WHAT TO PRODUCE | Taking only the lines of the data below from the line with "- France 40" to the line with "text: Gain Stop", ends included, write them out exactly and without pictures.

RECORDS FOR THIS EXERCISE |

━━━━━━━━

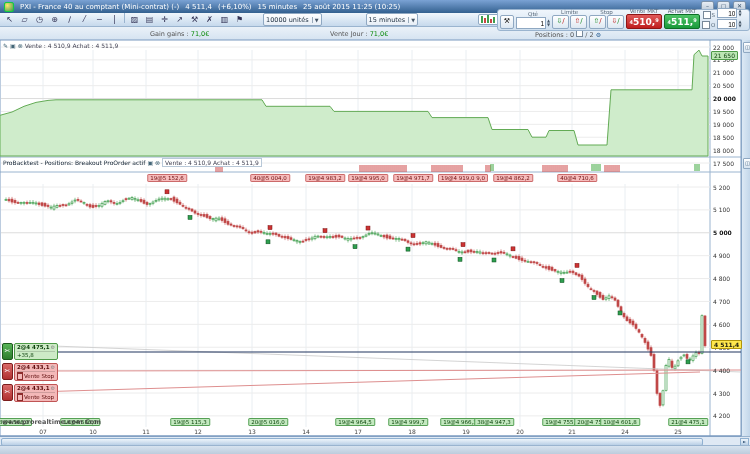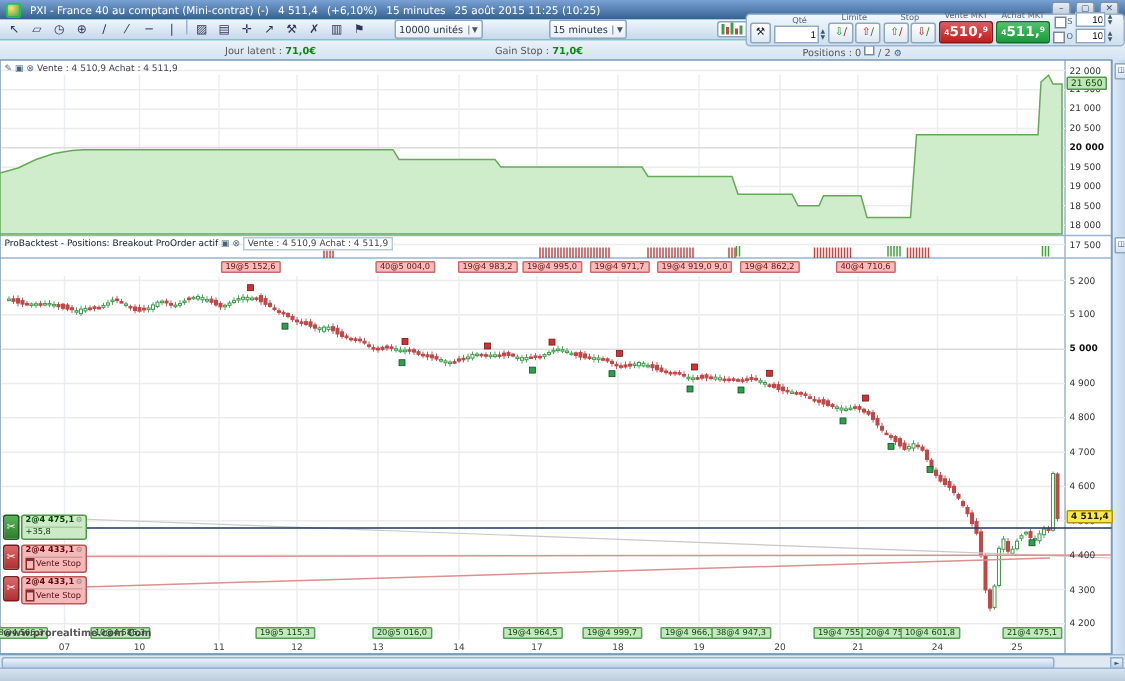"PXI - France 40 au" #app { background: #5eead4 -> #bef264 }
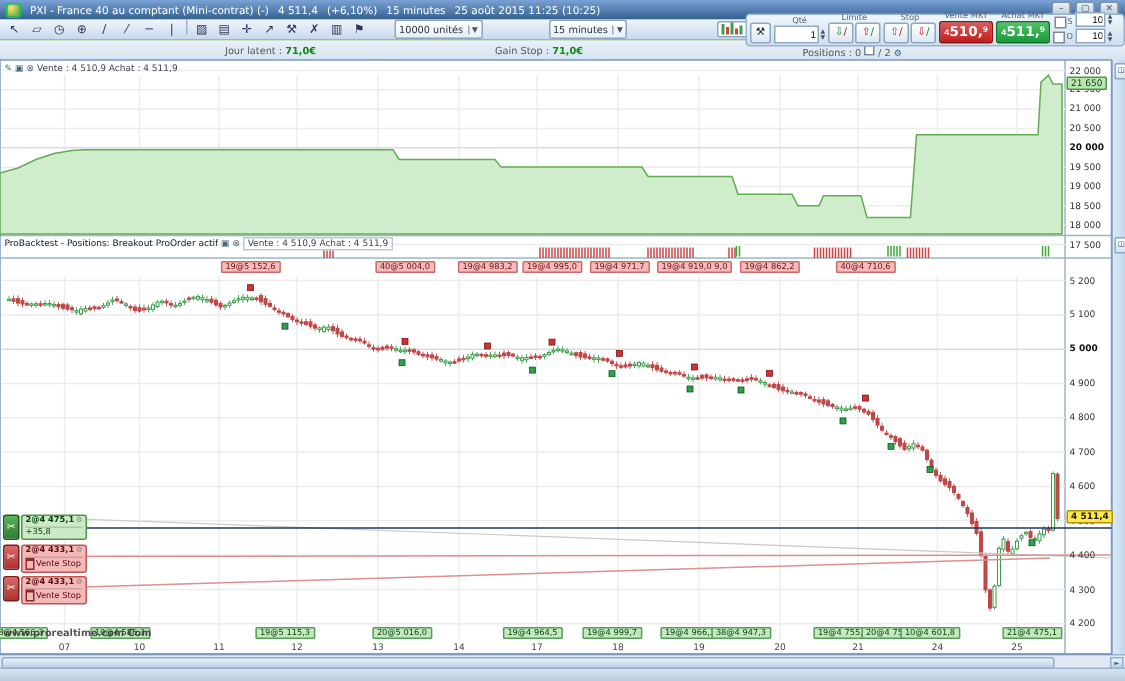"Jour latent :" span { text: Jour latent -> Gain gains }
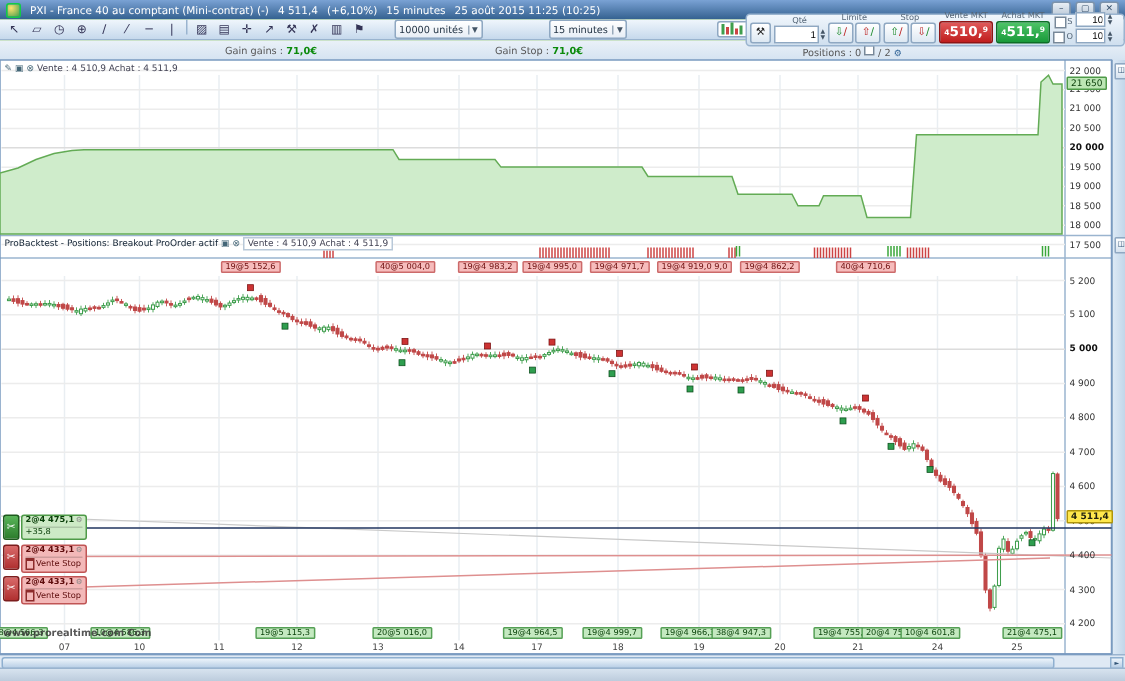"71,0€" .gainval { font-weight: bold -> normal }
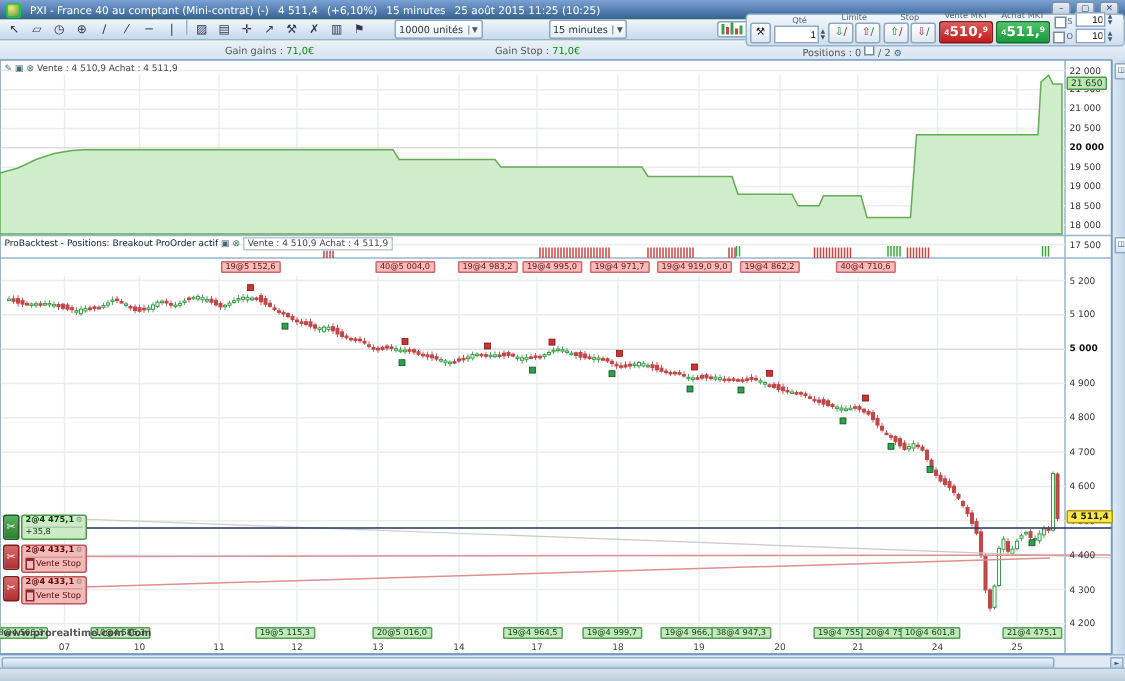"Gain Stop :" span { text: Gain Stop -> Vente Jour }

━━━━━━━━

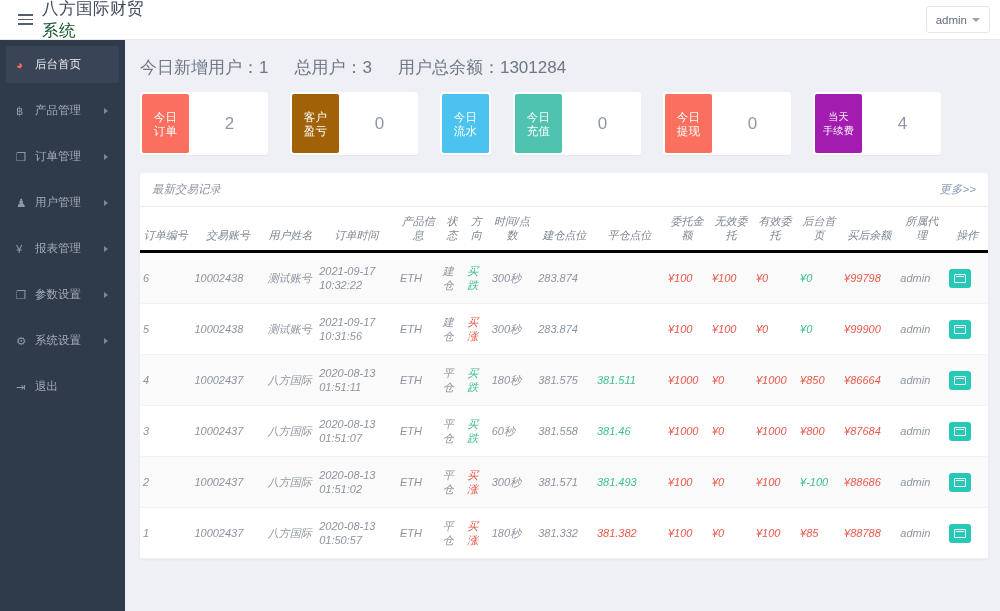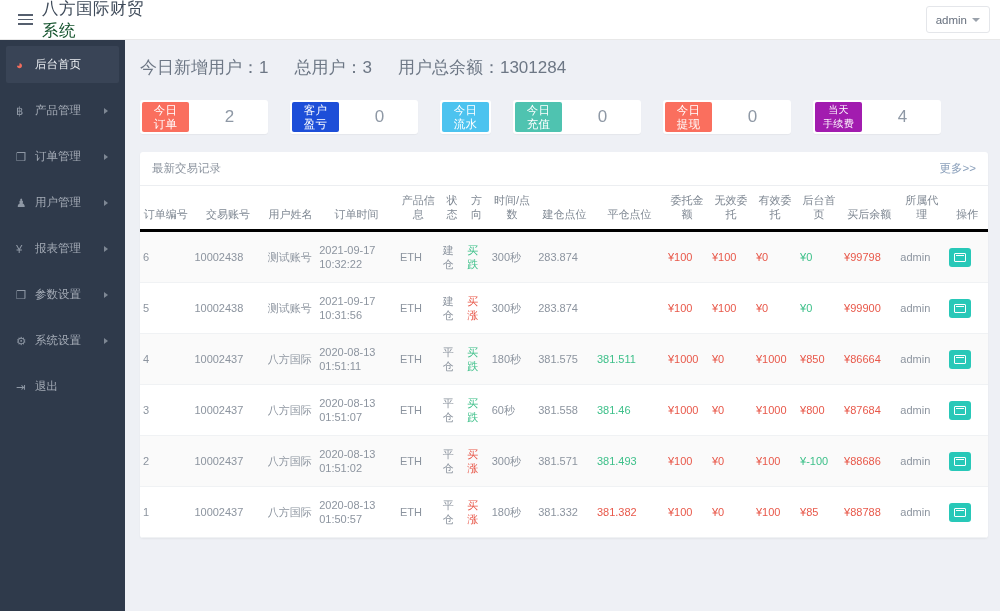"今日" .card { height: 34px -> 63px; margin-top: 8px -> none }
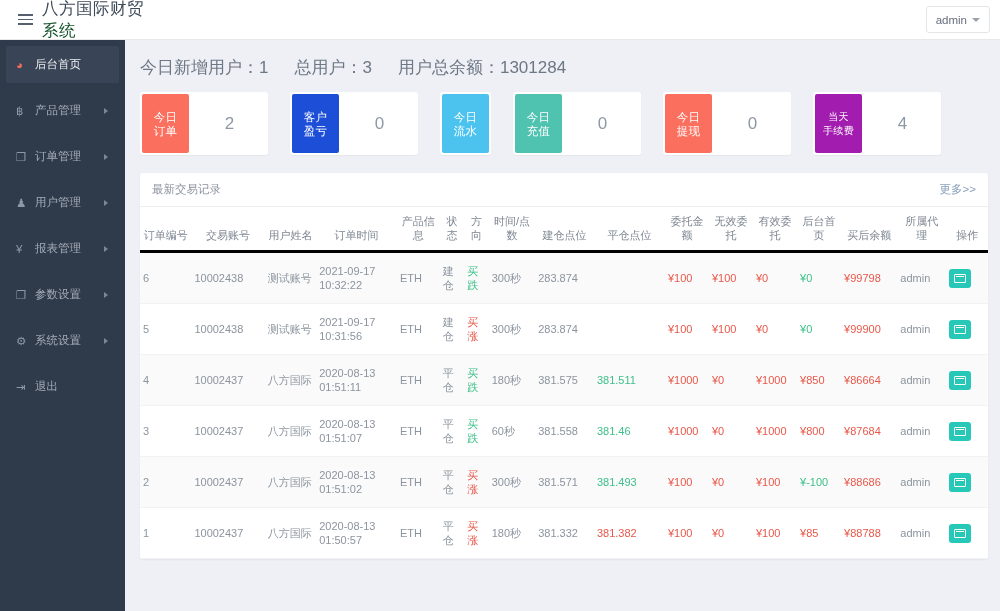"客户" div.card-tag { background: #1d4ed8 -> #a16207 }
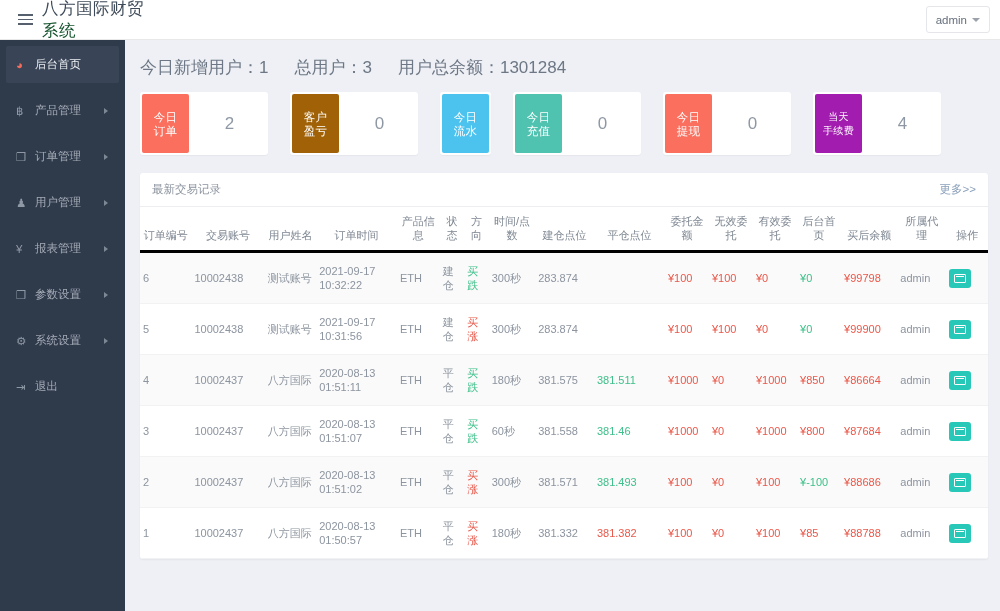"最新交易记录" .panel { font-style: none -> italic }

━━━━━━━━

RESPONSE |
"PXI - France 40 au" #app { background: #5eead4 -> #bef264 }
"Jour latent :" span { text: Jour latent -> Gain gains }
"71,0€" .gainval { font-weight: bold -> normal }
"Gain Stop :" span { text: Gain Stop -> Vente Jour }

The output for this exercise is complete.